Wednesday, July 02, 2014

Bring out your infected!

Public health emergencies reveal a brutal survivalist ethic within societies that normally lies suppressed. Normally, we are supposed to care about the individual choices of fellow citizens and protect their rights, but when an easily transmissible, life-threatening and incurable disease spreads in communities and exceeds our control efforts, rights and choices are transformed into dangerous niceties. That is when the sharper tools in the public health toolbox get pulled out: the involuntary interventions for the common good, the isolation, the quarantine, the mandatory testing. This all sounds routinely ethically justified in a robust, hard-headed, no-nonsense utilitarian sort of way. But there is a plot twist: you don't want the sharp tools to scare or alienate the population so much that they run alway from (or sabotage) public health efforts altogether. Tough love can have perverse outcomes.

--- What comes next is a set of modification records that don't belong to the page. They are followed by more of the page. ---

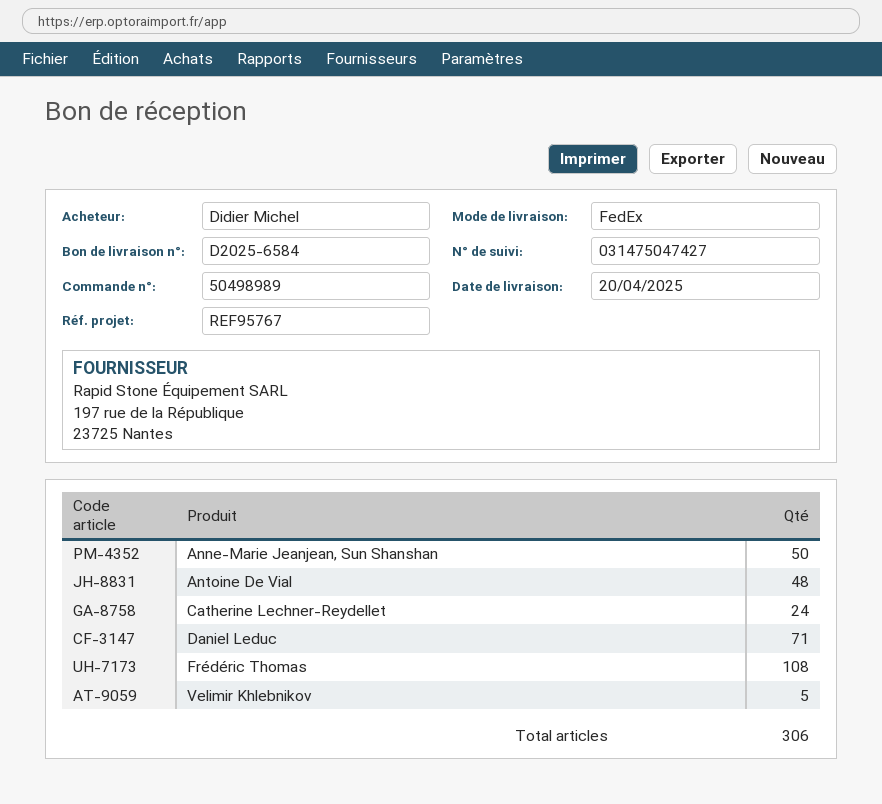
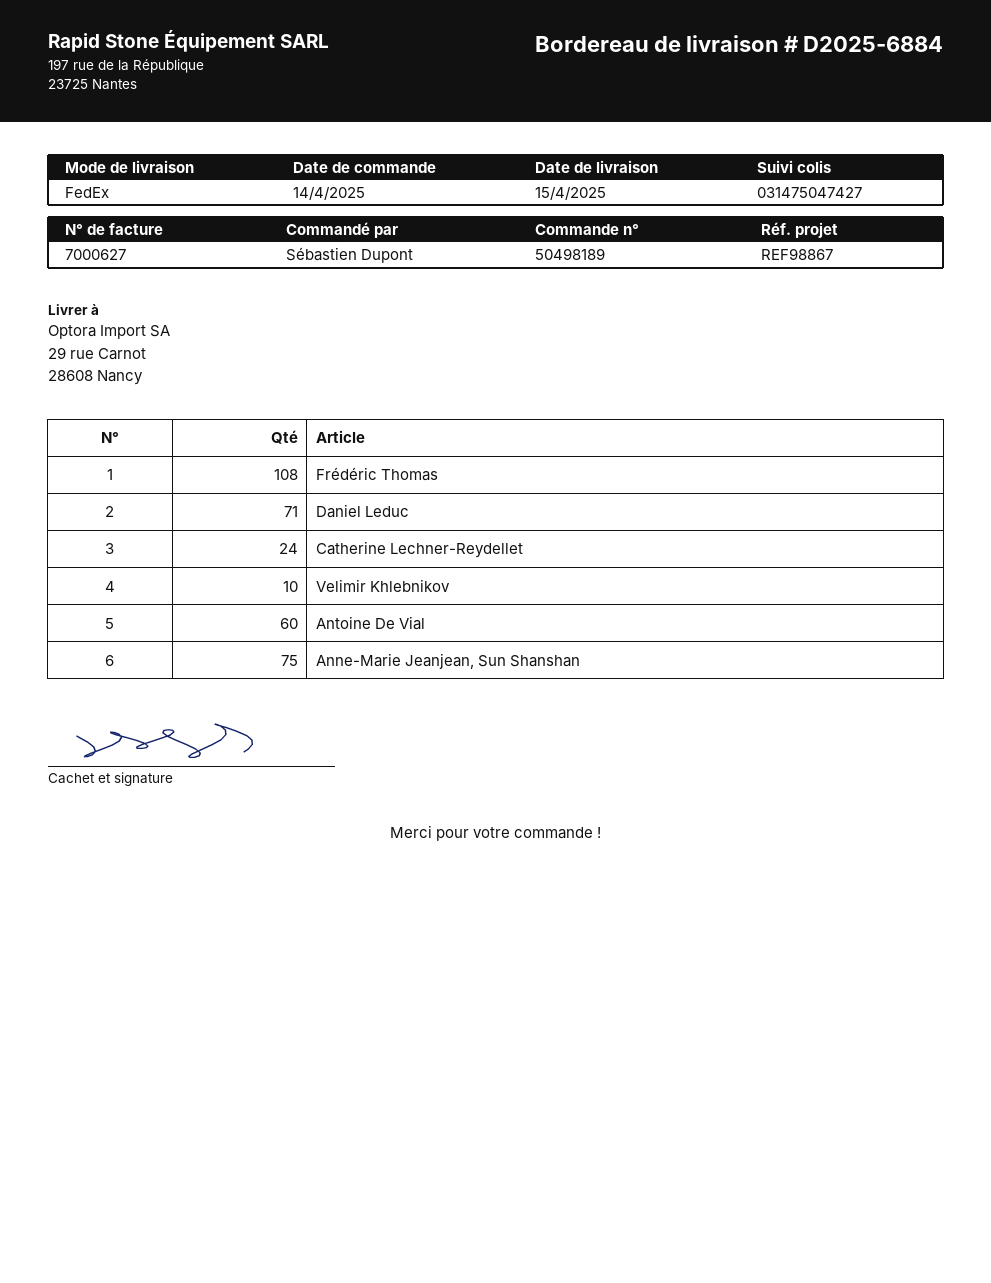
order number: 50498989 -> 50498189
delivery note number: D2025-6584 -> D2025-6884
delivery date: 2025-04-20 -> 2025-04-15
reference: REF95767 -> REF98867
ordered by: Didier Michel -> Sébastien Dupont
Anne-Marie Jeanjean, Sun Shanshan: 50 -> 75
Antoine De Vial: 48 -> 60
Velimir Khlebnikov: 5 -> 10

Which reminds me of Ebola. As an educator in bioethics, whenever you want to provide an example of a disease that seems to ethically justify industrial-strength public health actions, Ebola fits the bill  even better than HIV or TB. Easy to contract, impossible to cure, and associated with a nasty clinical presentation and a very high mortality rate, Ebola evokes extreme fear that makes extreme responses to it seem commonsensical. This seems to be the case in Liberia at the moment. West Africa is undergoing an Ebola epidemic, and for its part, Liberia has had 61 cases in the past few months, with 41 deaths. The response? Liberia President Ellen Johnson Sirleaf has declared that anyone caught hiding suspected Ebola virus disease (EVD) patients will be prosecuted under Liberian law.

Will this way of 'being serious about the epidemic' help with disease control or quite the opposite? Families and religious organisations currently taking care of/harboring those with Ebola-like symptoms will probably need to be reassured that these patients will be given respectful, effective care. Shouting at caregivers of the sick may not work, particularly when you realise that when you hand someone with Ebola over to the health authorities, it may be the last you see of them.